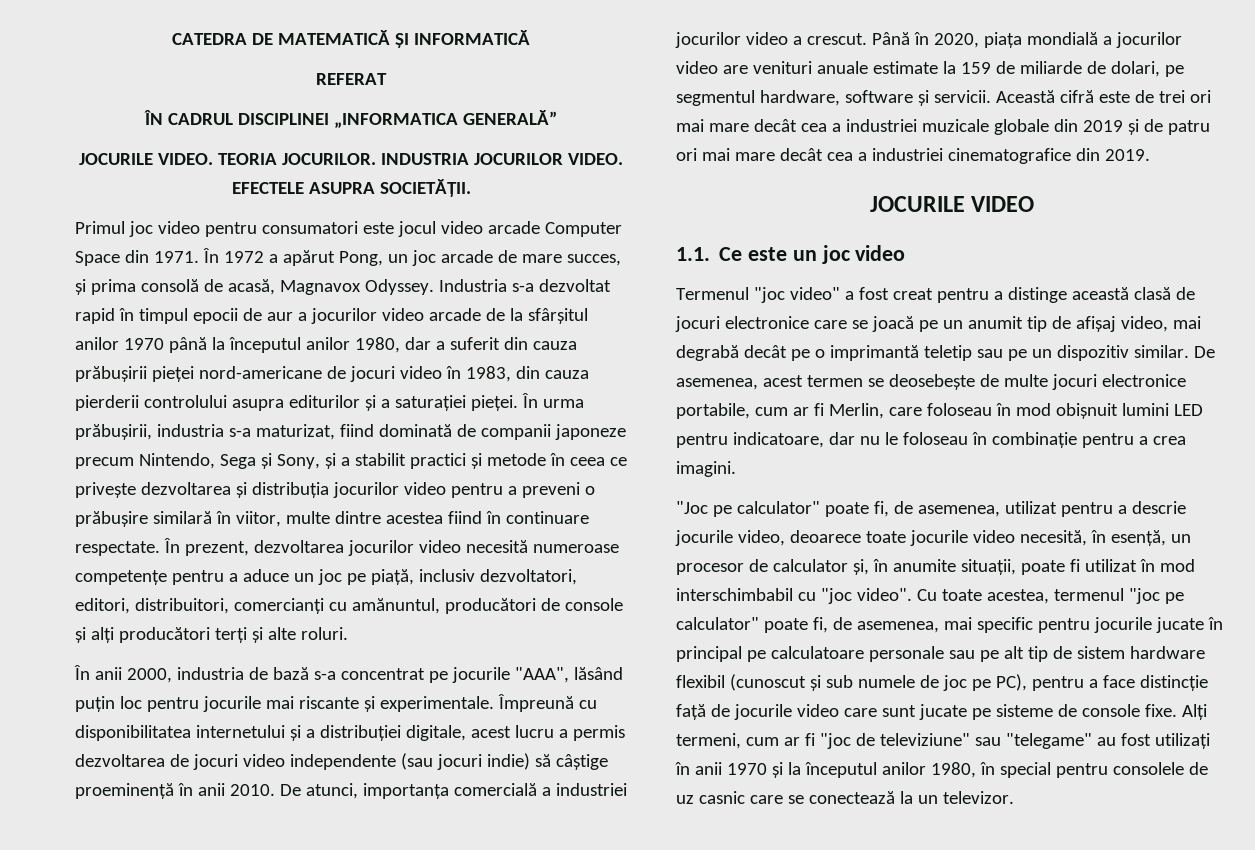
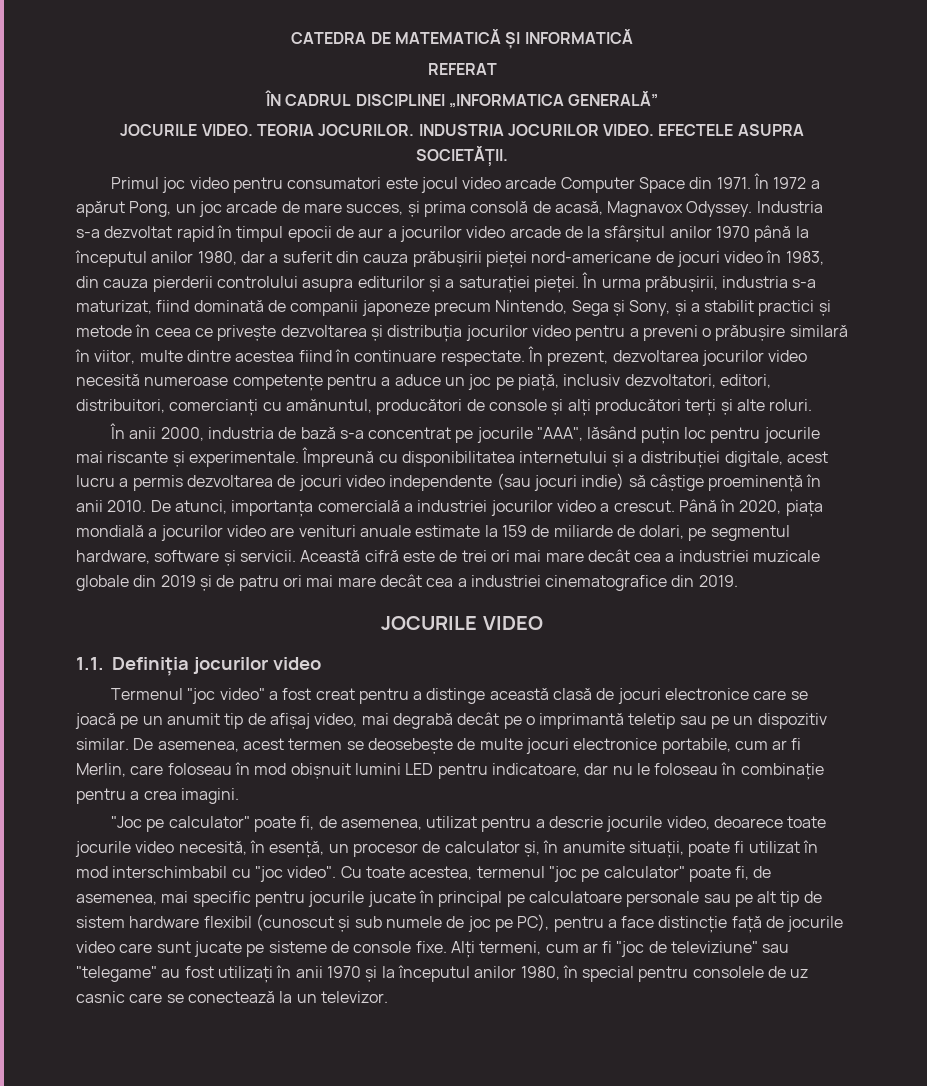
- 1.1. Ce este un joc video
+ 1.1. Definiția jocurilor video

━━━━━━━━━━━━━━━━━━━━

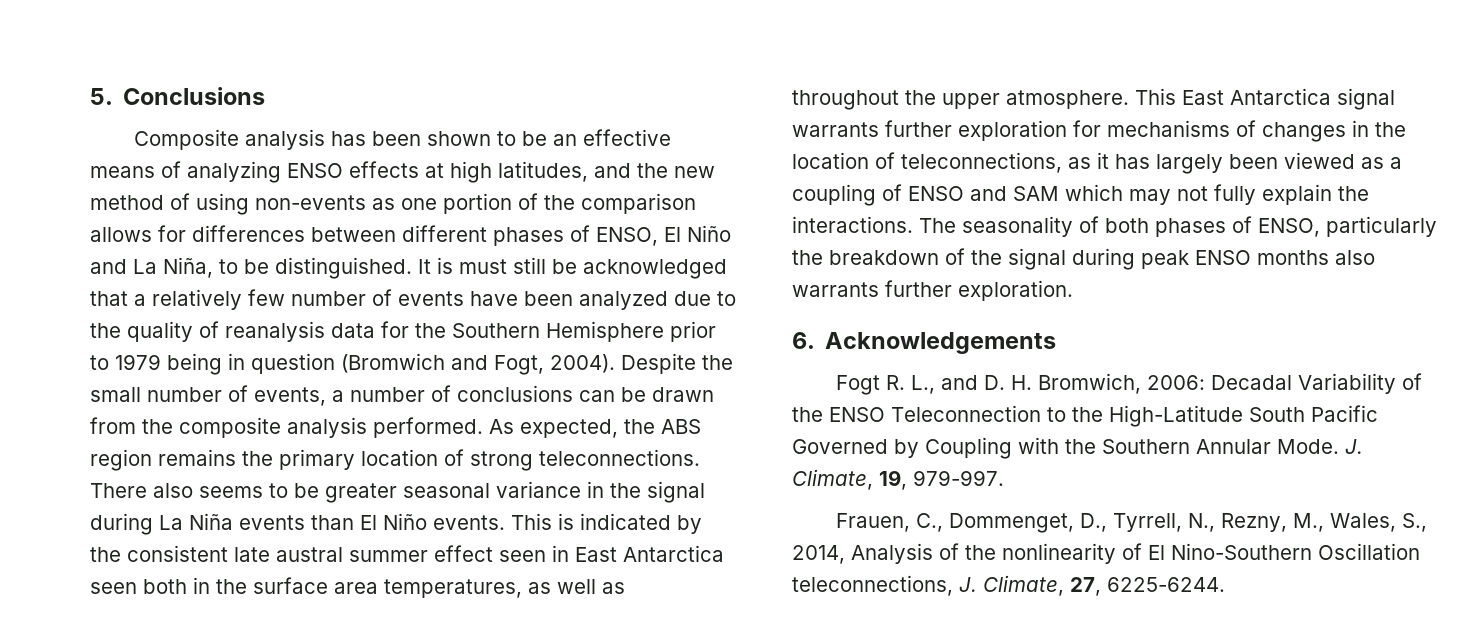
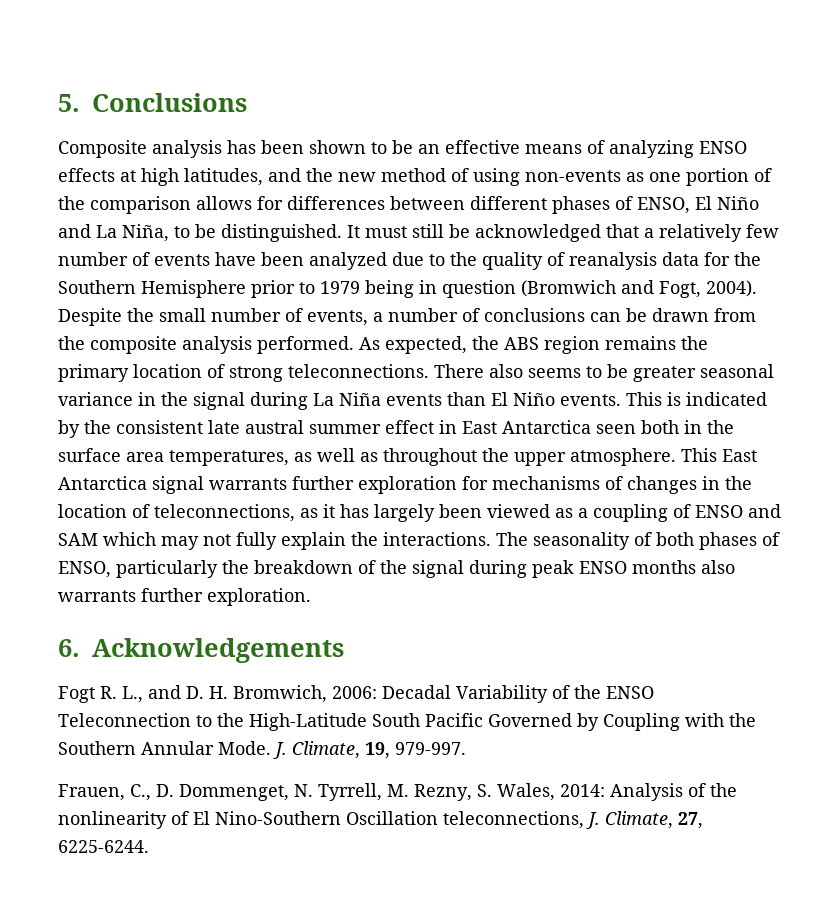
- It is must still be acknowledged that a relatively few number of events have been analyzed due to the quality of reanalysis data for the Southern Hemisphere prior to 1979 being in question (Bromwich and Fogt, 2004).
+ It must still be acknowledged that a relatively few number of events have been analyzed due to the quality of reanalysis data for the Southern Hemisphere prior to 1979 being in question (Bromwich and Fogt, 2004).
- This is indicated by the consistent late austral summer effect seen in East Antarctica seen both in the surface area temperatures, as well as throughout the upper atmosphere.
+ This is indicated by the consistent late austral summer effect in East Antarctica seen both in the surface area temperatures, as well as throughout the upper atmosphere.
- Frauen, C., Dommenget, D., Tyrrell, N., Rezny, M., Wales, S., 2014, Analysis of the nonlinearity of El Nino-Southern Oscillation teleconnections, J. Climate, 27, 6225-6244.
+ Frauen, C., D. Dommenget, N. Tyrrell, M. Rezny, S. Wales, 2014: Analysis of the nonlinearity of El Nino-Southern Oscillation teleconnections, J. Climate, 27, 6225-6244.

━━━━━━━━━━━━━━━━━━━━

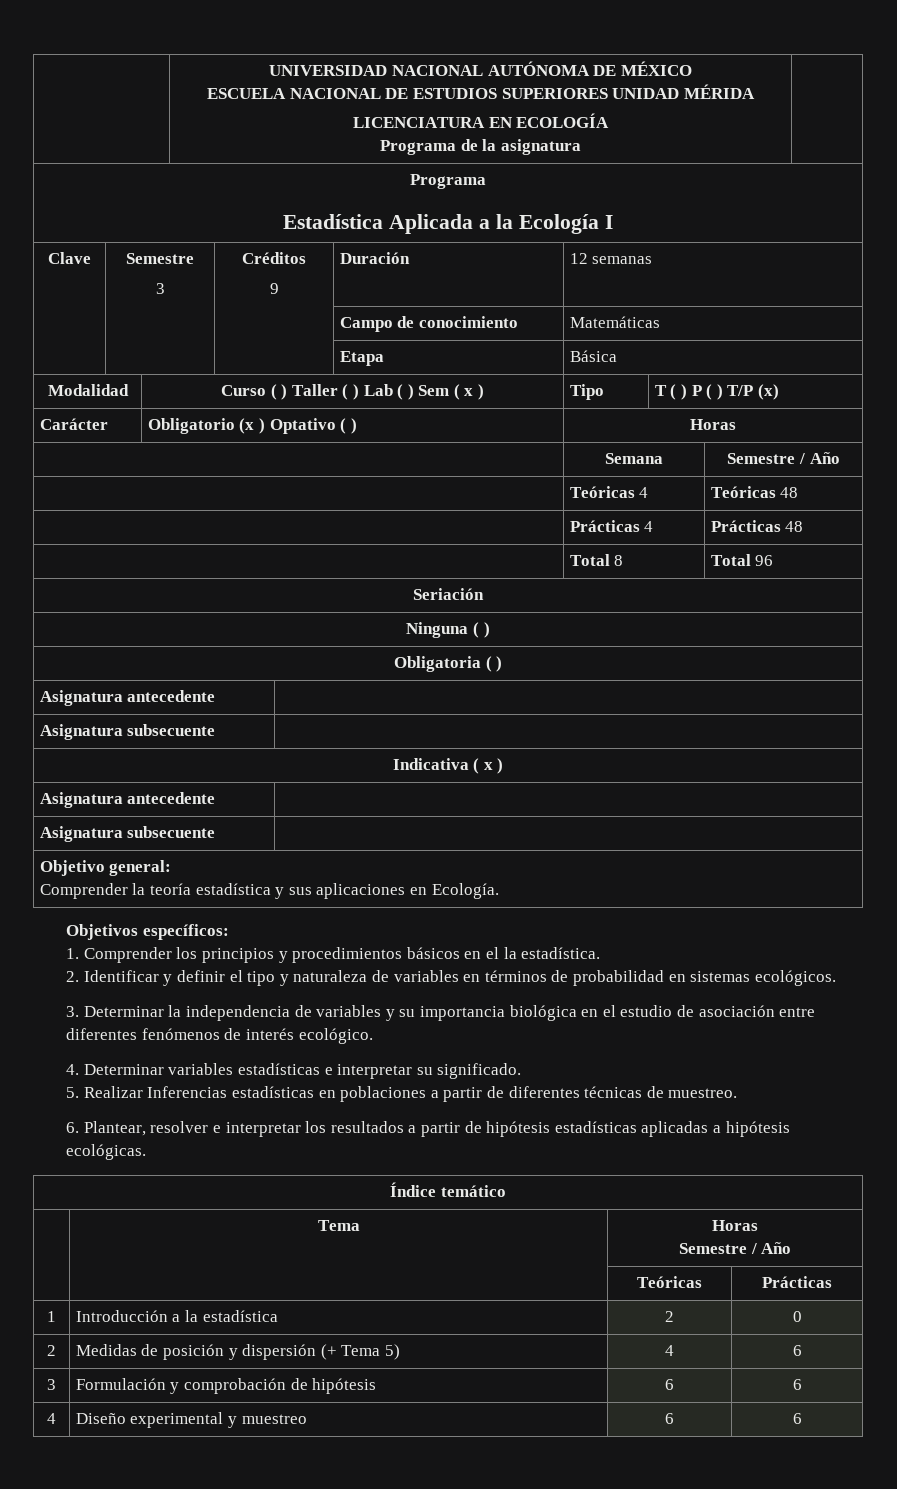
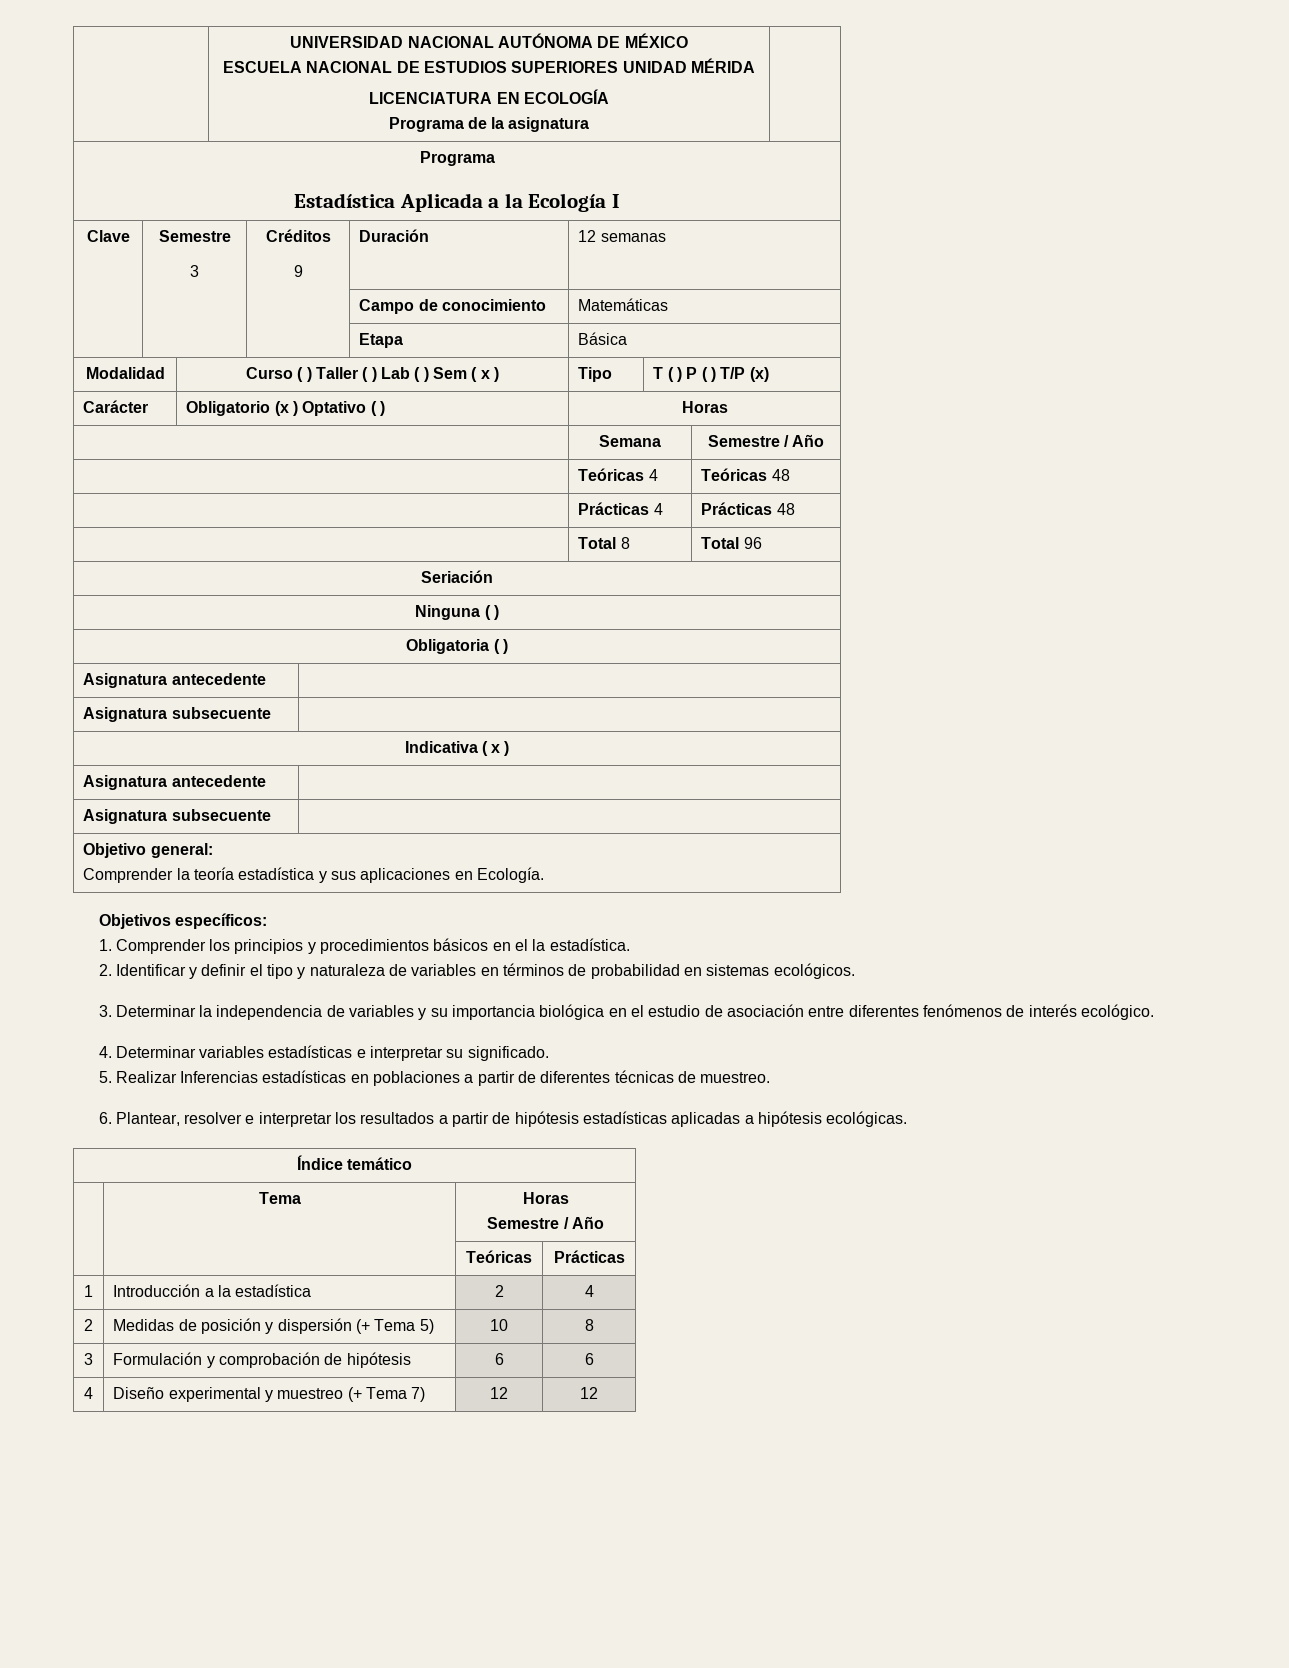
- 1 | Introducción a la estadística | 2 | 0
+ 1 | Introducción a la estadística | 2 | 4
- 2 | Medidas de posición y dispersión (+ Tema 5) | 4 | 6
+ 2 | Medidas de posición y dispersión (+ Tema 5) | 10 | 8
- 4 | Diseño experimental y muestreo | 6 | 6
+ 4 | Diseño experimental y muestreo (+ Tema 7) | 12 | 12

━━━━━━━━━━━━━━━━━━━━

▸ WHAT TO WORK ON:
Give back exactly the lines of the listing above that run from the line with "- 1.1. Ce este un joc video" to the line with "Definiția jocurilor video", inclusive.

▸ EXERCISE OUTPUT:
- 1.1. Ce este un joc video
+ 1.1. Definiția jocurilor video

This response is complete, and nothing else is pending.